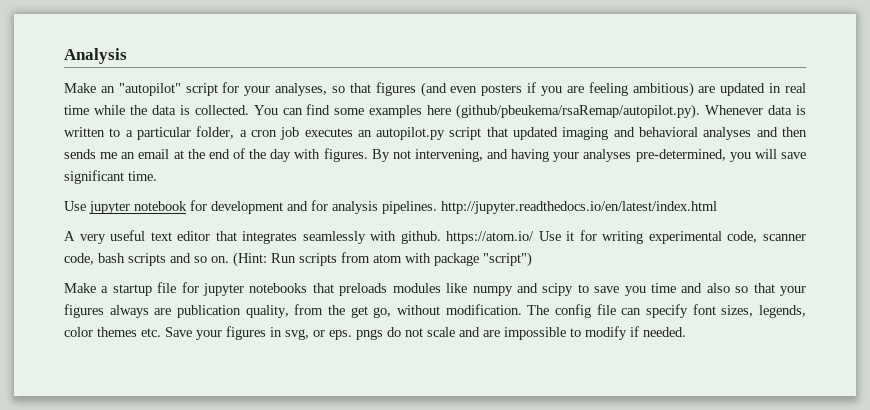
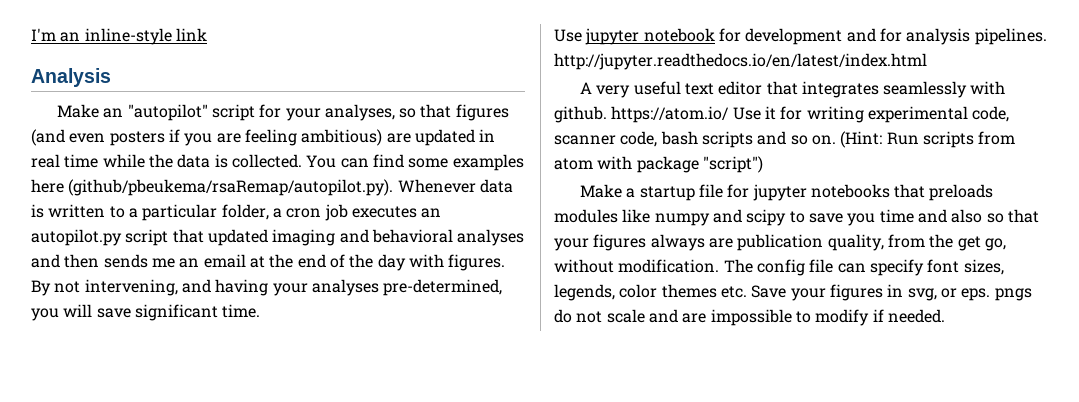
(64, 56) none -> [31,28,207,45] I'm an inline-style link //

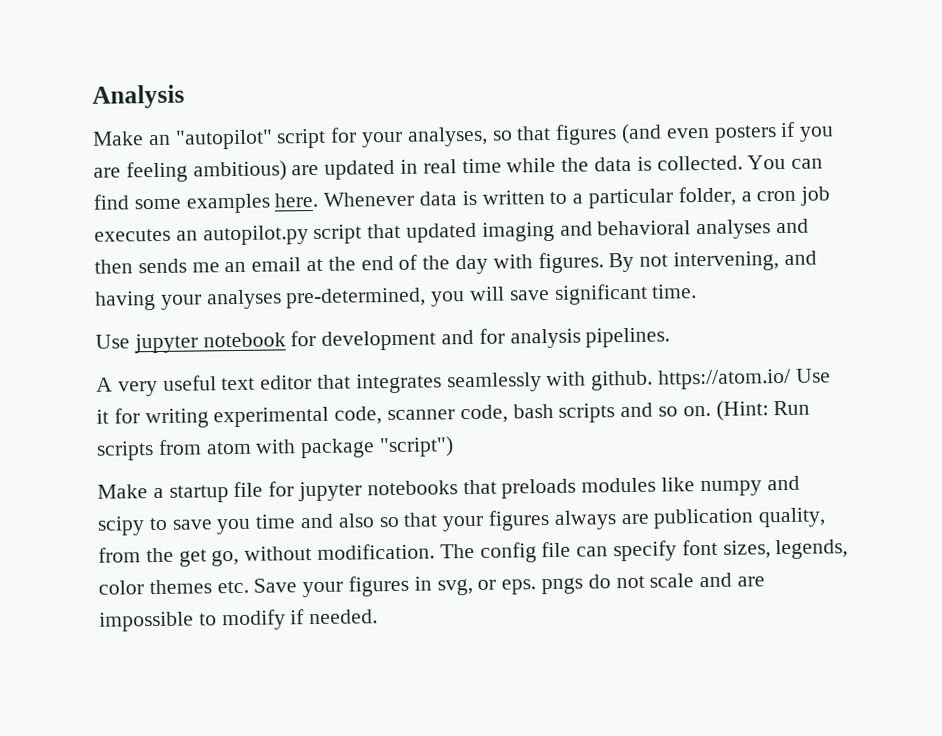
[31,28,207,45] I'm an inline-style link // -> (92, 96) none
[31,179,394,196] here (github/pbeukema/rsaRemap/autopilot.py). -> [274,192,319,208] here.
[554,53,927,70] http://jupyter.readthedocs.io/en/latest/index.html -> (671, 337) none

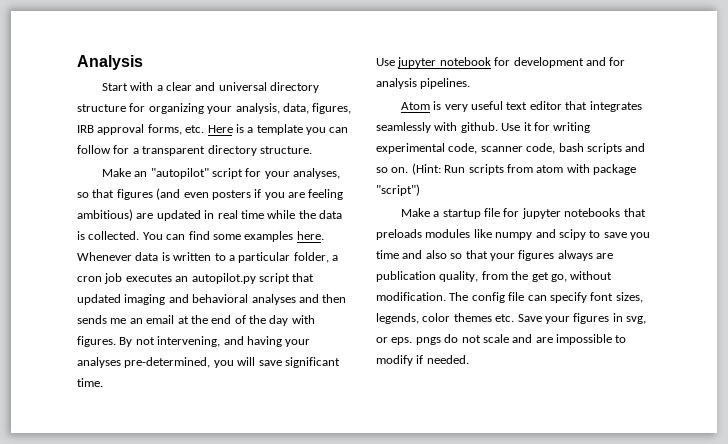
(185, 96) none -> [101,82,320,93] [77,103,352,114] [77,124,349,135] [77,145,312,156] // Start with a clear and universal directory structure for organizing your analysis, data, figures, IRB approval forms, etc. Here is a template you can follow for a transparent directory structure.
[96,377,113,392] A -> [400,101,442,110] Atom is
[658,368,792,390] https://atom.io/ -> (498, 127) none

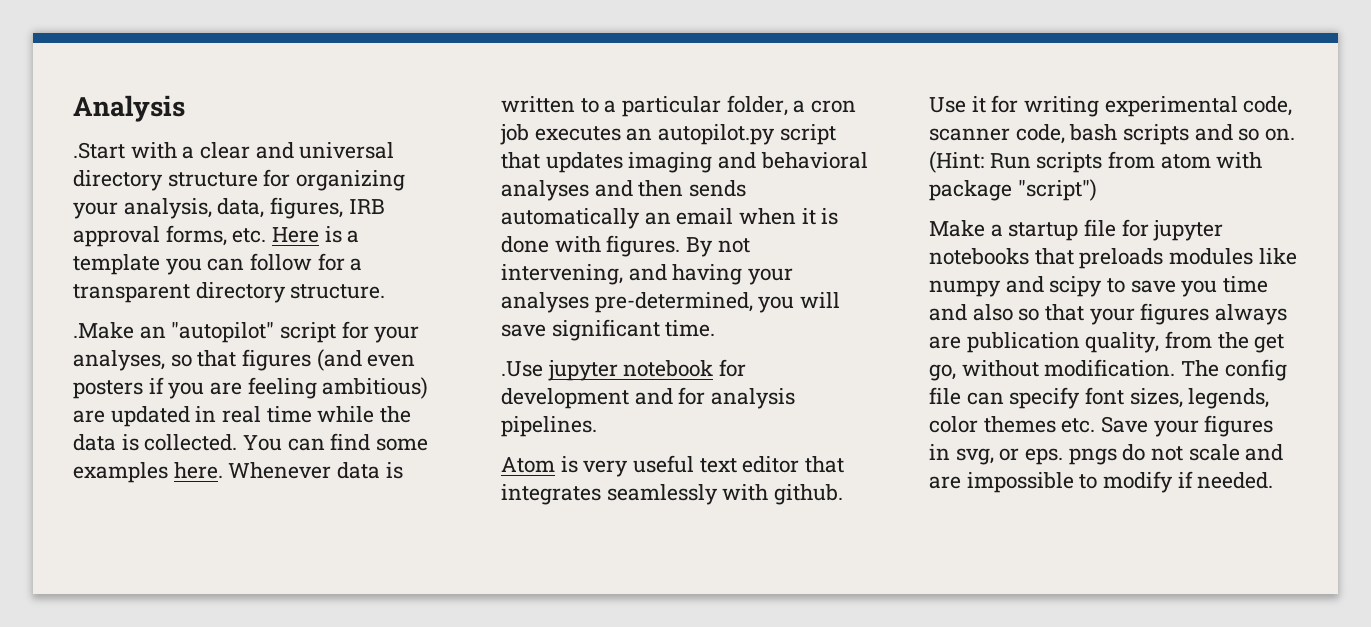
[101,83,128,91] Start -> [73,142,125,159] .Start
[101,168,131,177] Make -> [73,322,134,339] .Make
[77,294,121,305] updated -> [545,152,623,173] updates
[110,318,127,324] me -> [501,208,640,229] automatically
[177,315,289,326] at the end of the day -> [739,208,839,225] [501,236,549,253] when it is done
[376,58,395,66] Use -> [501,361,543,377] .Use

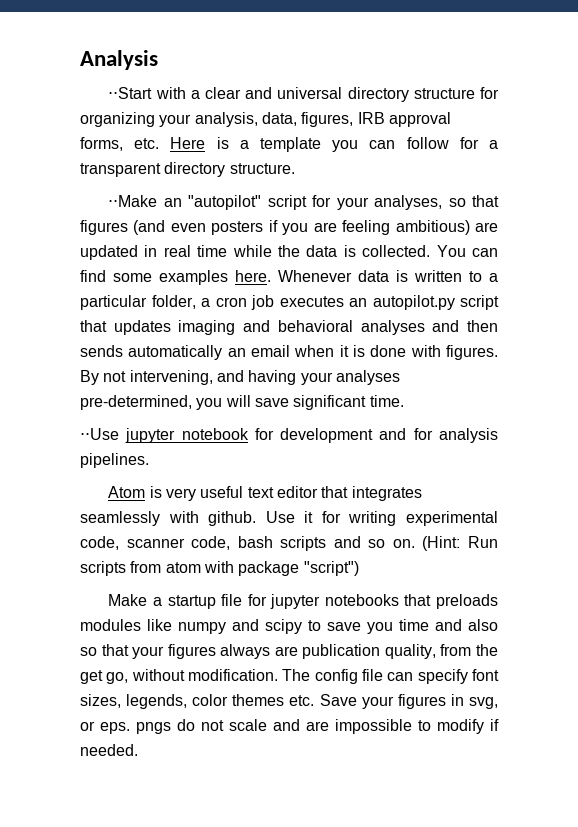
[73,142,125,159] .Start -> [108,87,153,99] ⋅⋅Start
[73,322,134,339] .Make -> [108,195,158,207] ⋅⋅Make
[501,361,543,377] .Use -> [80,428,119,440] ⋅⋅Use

═══

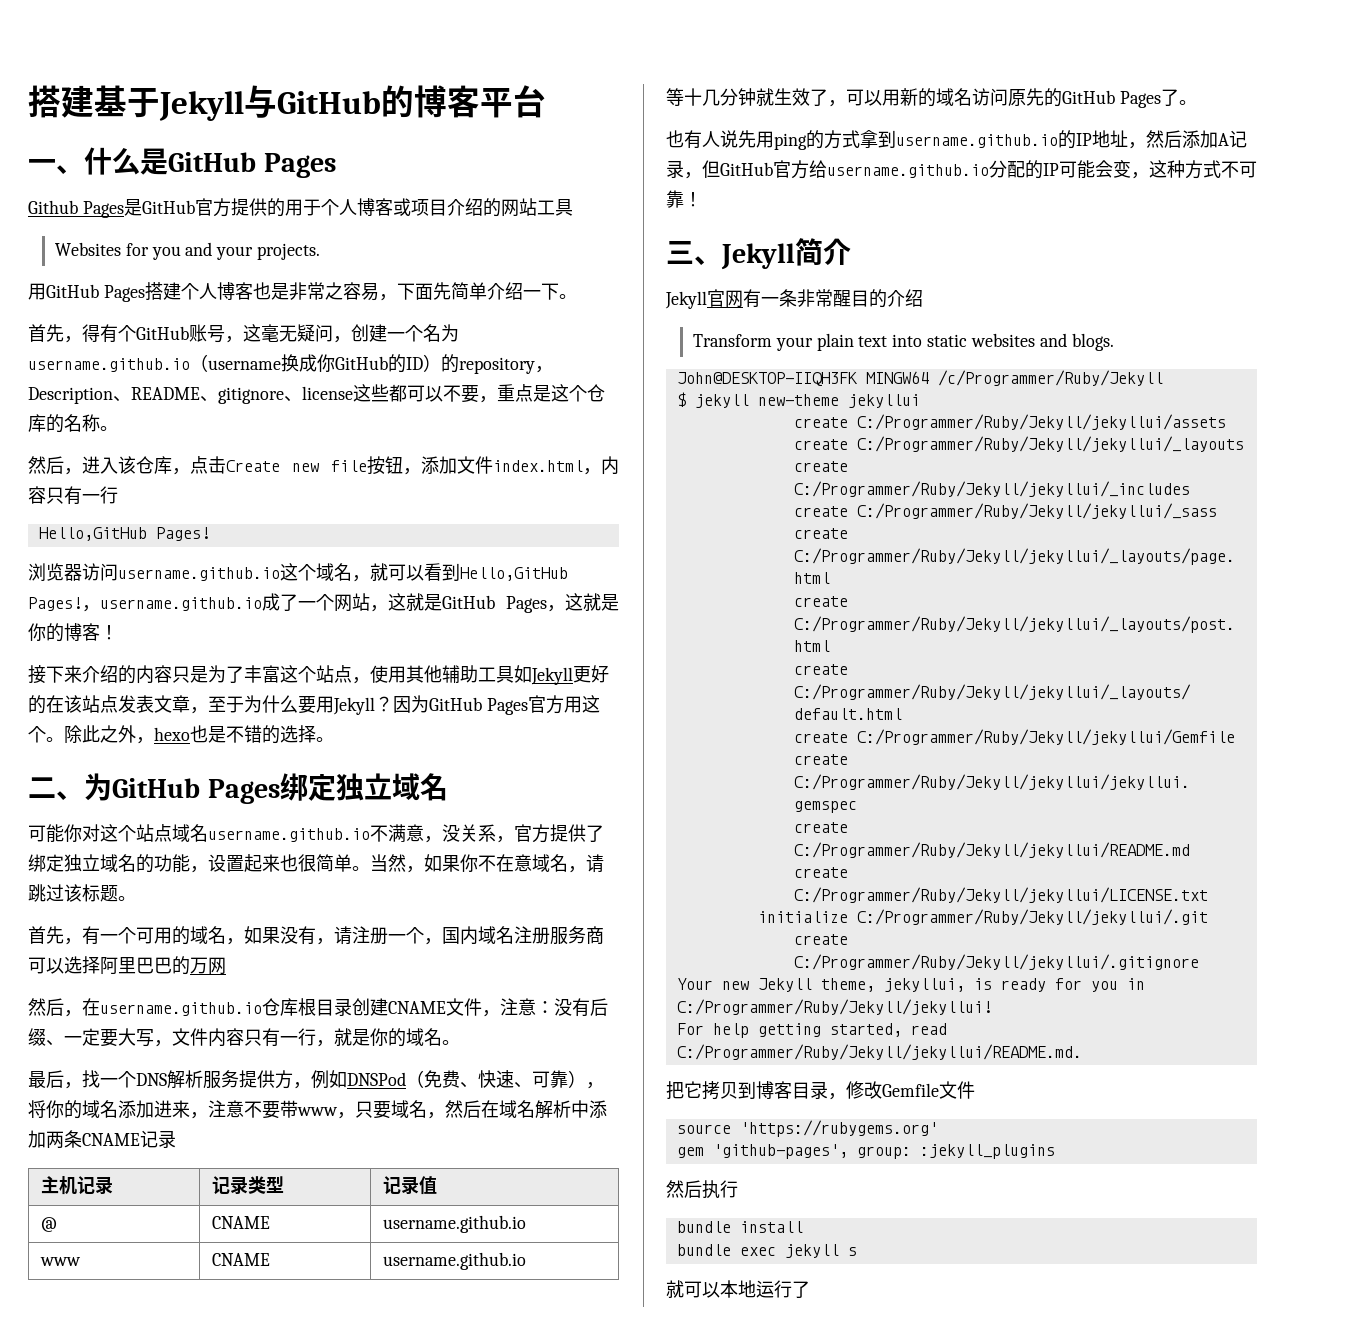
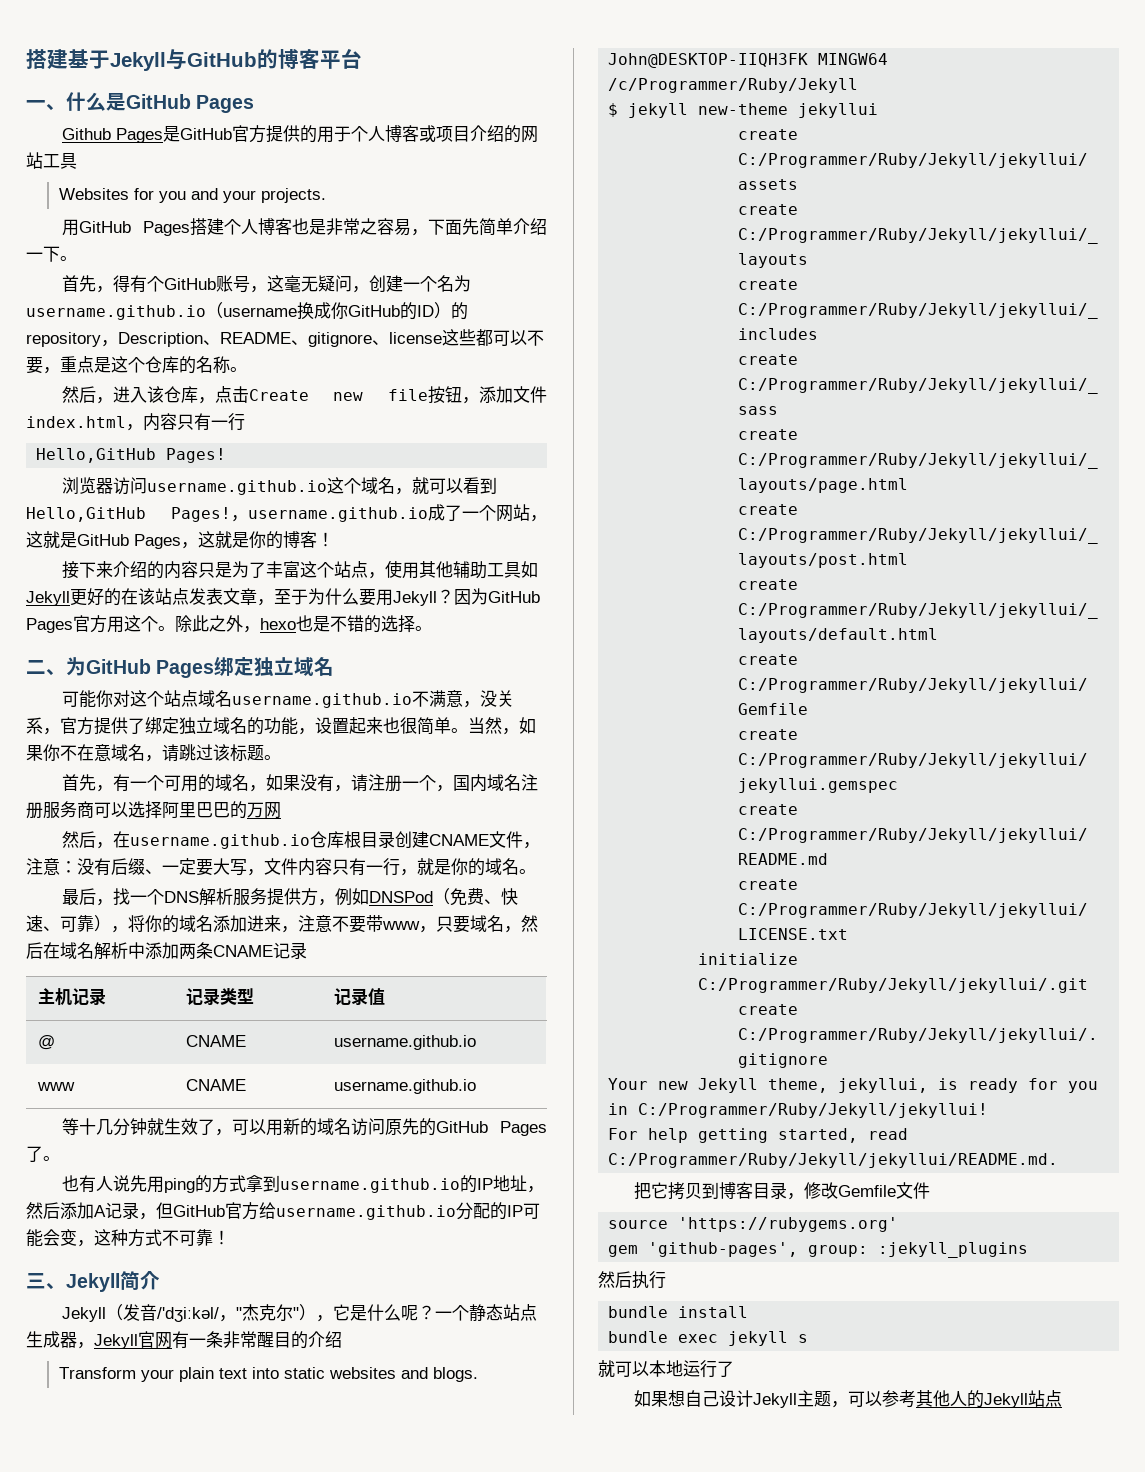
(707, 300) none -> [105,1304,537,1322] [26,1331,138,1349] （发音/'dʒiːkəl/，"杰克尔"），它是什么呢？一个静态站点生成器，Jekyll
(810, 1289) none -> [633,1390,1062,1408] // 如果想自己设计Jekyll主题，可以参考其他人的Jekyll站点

═══

Among the records above, repeat exactly the line with "[73,142,125,159] .Start ->", the line with "[501,361,543,377] .Use ->", and every line in between, and only those.

◆ **Task output**
[73,142,125,159] .Start -> [108,87,153,99] ⋅⋅Start
[73,322,134,339] .Make -> [108,195,158,207] ⋅⋅Make
[501,361,543,377] .Use -> [80,428,119,440] ⋅⋅Use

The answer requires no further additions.